Lines from the one containing "[548,273,614,286] tracker(not ->" through the end of the entries below: set them down exactly, both ends included, with nothing added.

Segment Start: Entries provided

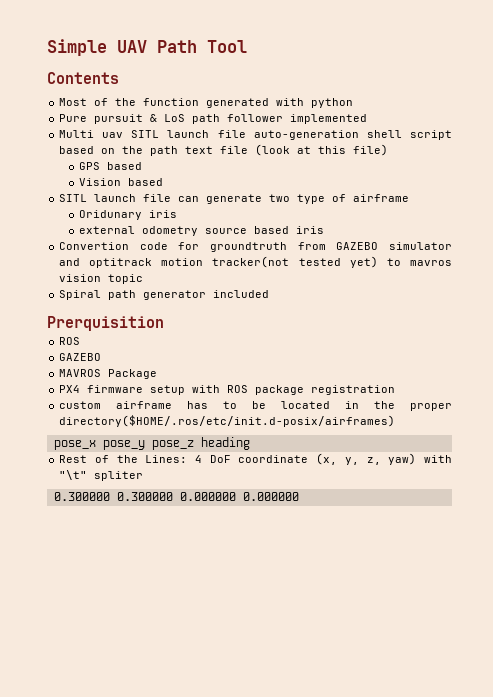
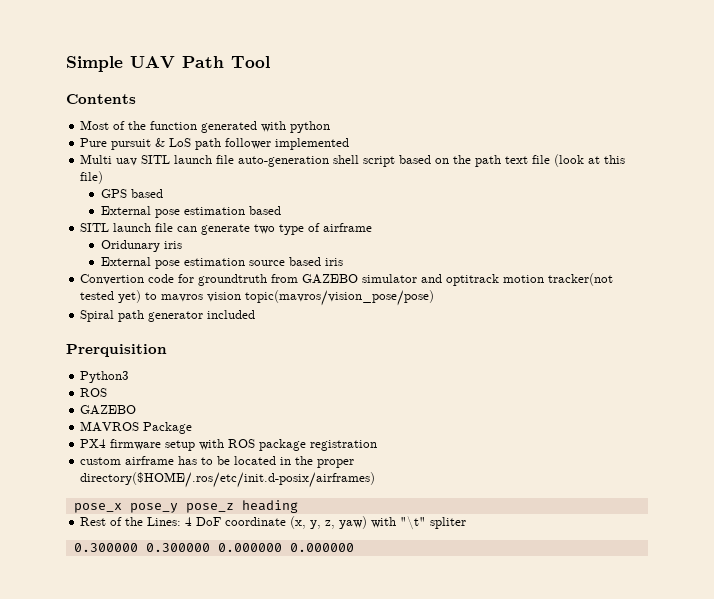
[78,178,121,186] Vision -> [101,206,246,218] External pose estimation
[78,226,198,236] external odometry -> [101,257,246,269] External pose estimation
[108,274,144,284] topic -> [245,290,435,306] topic(mavros/vision_pose/pose)
(164, 323) none -> [80,371,130,383] // Python3

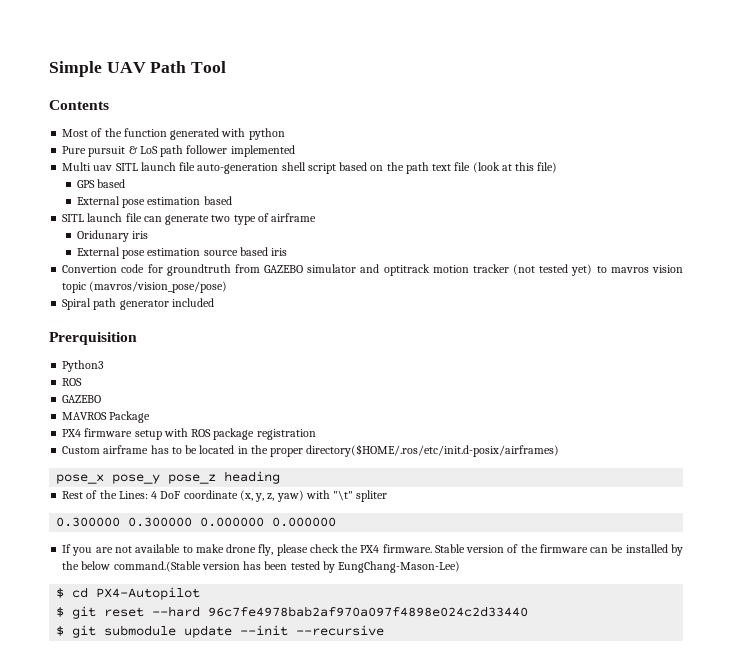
[548,273,614,286] tracker(not -> [472,264,536,275] tracker (not
[245,290,435,306] topic(mavros/vision_pose/pose) -> [62,281,228,293] topic (mavros/vision_pose/pose)
[80,457,122,465] custom -> [62,446,101,454] Custom
(354, 547) none -> [62,544,683,556] [62,561,461,573] [56,587,201,600] [56,606,529,619] [56,625,385,638] // If you are not available to make drone fly, please check the PX4 firmware. Stable version of the firmware can be installed by the below command.(Stable version has been tested by EungChang-Mason-Lee) // $ cd PX4-Autopilot // $ git reset --hard 96c7fe4978bab2af970a097f4898e024c2d33440 // $ git submodule update --init --recursive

Segment End: Entries provided

### Response area
[548,273,614,286] tracker(not -> [472,264,536,275] tracker (not
[245,290,435,306] topic(mavros/vision_pose/pose) -> [62,281,228,293] topic (mavros/vision_pose/pose)
[80,457,122,465] custom -> [62,446,101,454] Custom
(354, 547) none -> [62,544,683,556] [62,561,461,573] [56,587,201,600] [56,606,529,619] [56,625,385,638] // If you are not available to make drone fly, please check the PX4 firmware. Stable version of the firmware can be installed by the below command.(Stable version has been tested by EungChang-Mason-Lee) // $ cd PX4-Autopilot // $ git reset --hard 96c7fe4978bab2af970a097f4898e024c2d33440 // $ git submodule update --init --recursive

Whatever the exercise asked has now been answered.